| Exercise goal |
Dropping every picture, set down exactly the lines in the entries below, starting with the line with "none -> <div>$45,602,000</div>" and going on through the line with "none -> <div>Moby</div>".

| Provided records |
BEGIN

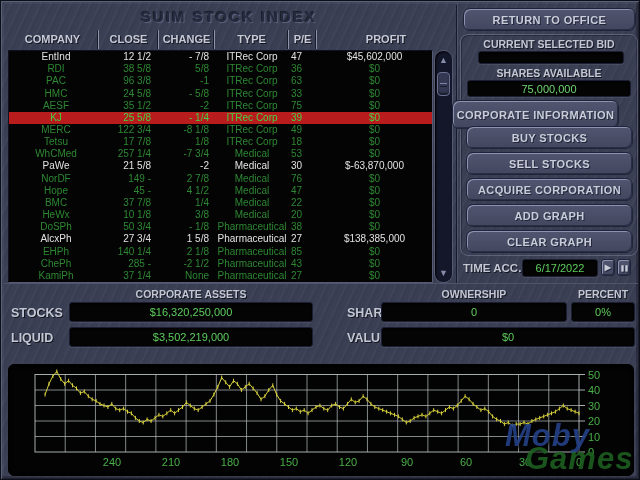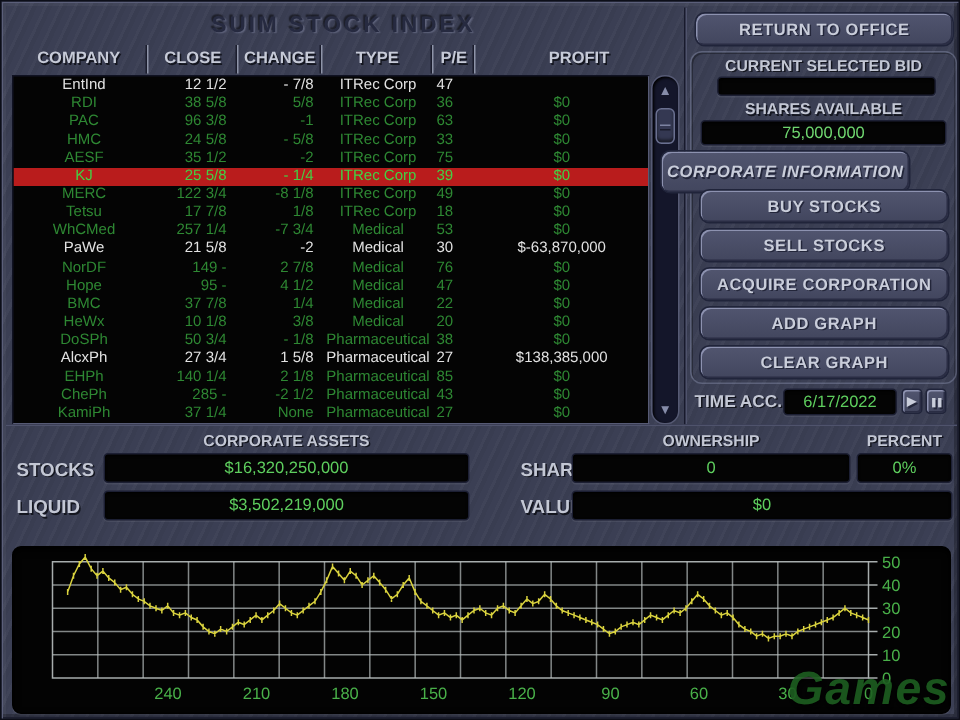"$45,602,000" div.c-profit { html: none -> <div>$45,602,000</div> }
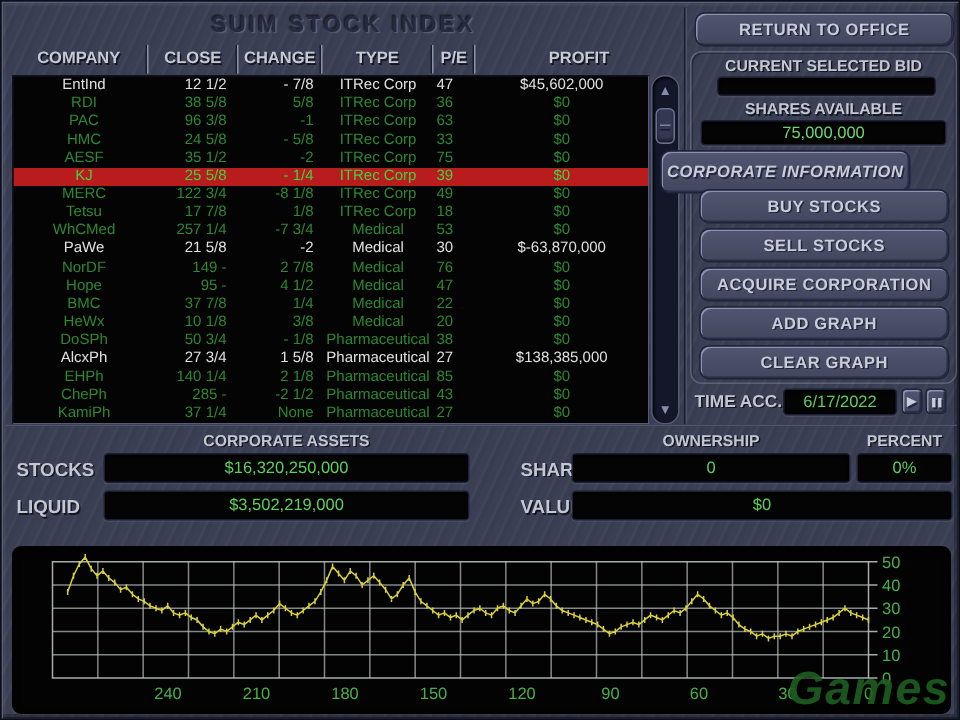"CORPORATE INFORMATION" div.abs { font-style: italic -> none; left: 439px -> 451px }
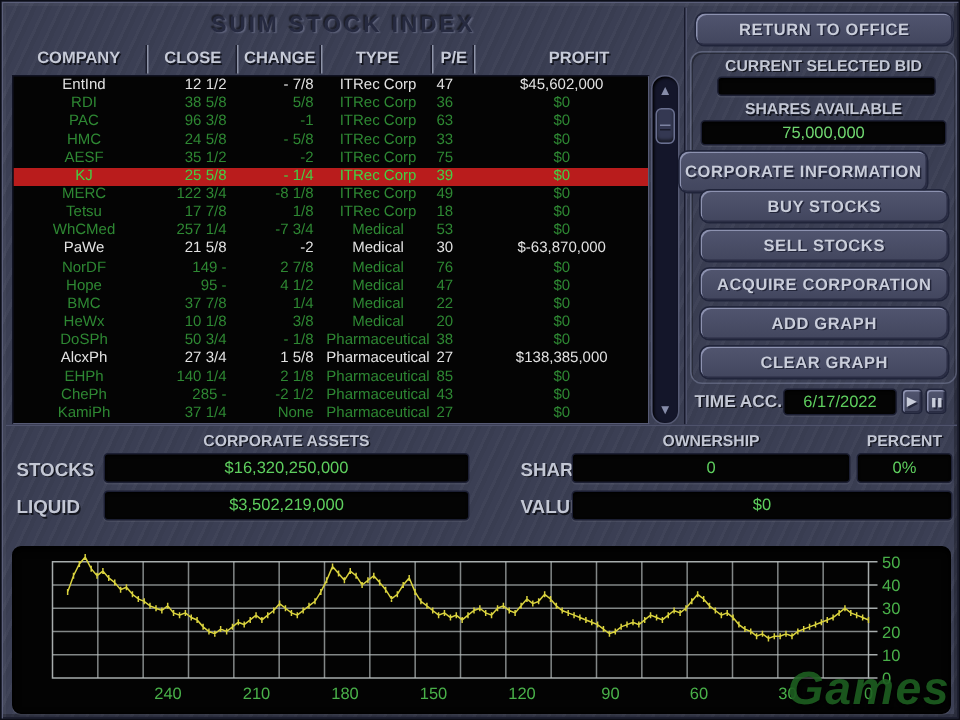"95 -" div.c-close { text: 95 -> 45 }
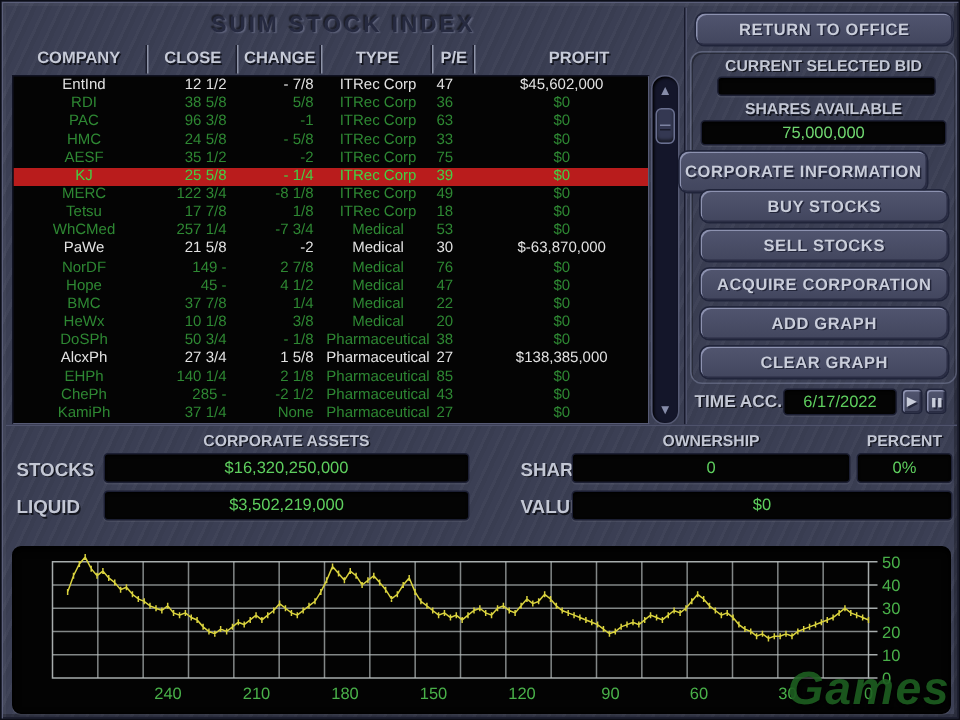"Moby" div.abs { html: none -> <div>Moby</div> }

END
BEGIN

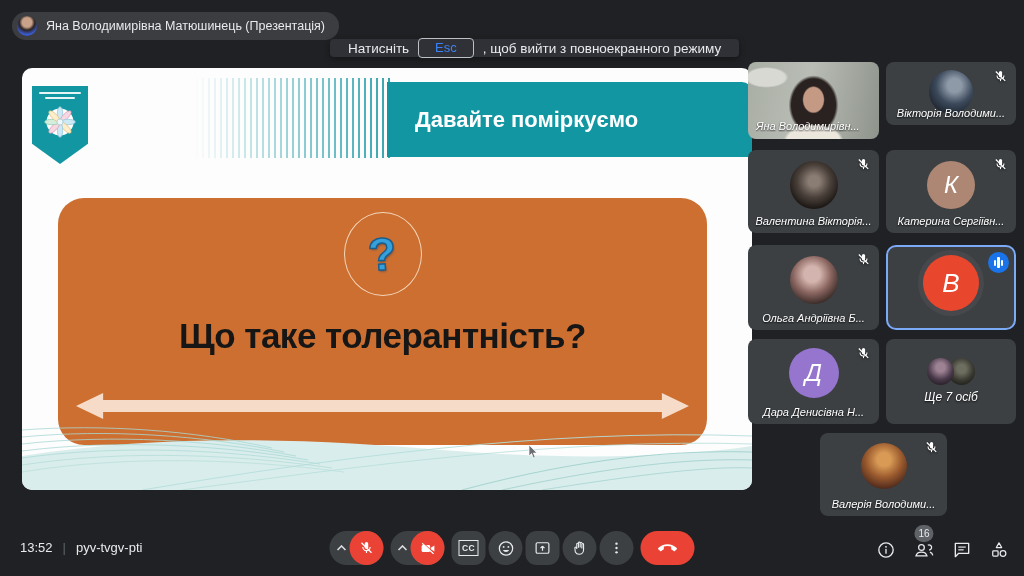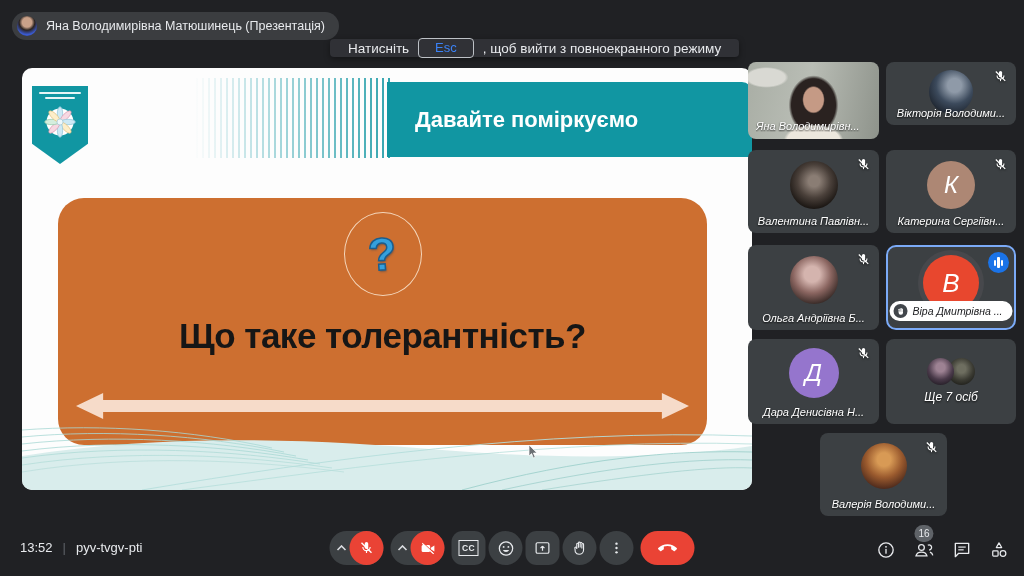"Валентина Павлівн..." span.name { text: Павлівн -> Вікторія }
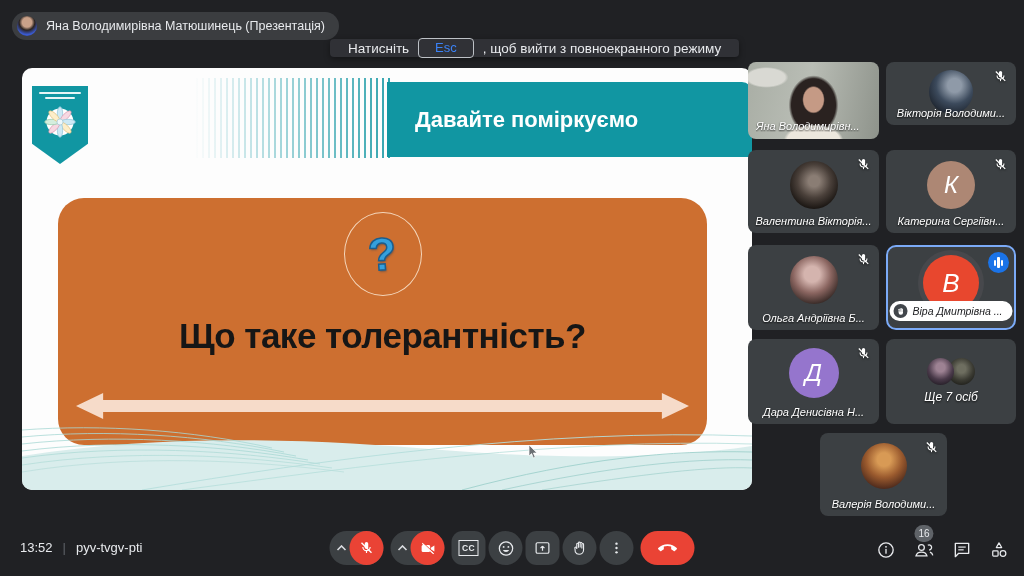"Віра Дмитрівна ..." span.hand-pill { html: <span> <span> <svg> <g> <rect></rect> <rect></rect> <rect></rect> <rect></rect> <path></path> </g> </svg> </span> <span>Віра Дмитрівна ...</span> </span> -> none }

END

| Written solution |
"$45,602,000" div.c-profit { html: none -> <div>$45,602,000</div> }
"CORPORATE INFORMATION" div.abs { font-style: italic -> none; left: 439px -> 451px }
"95 -" div.c-close { text: 95 -> 45 }
"Moby" div.abs { html: none -> <div>Moby</div> }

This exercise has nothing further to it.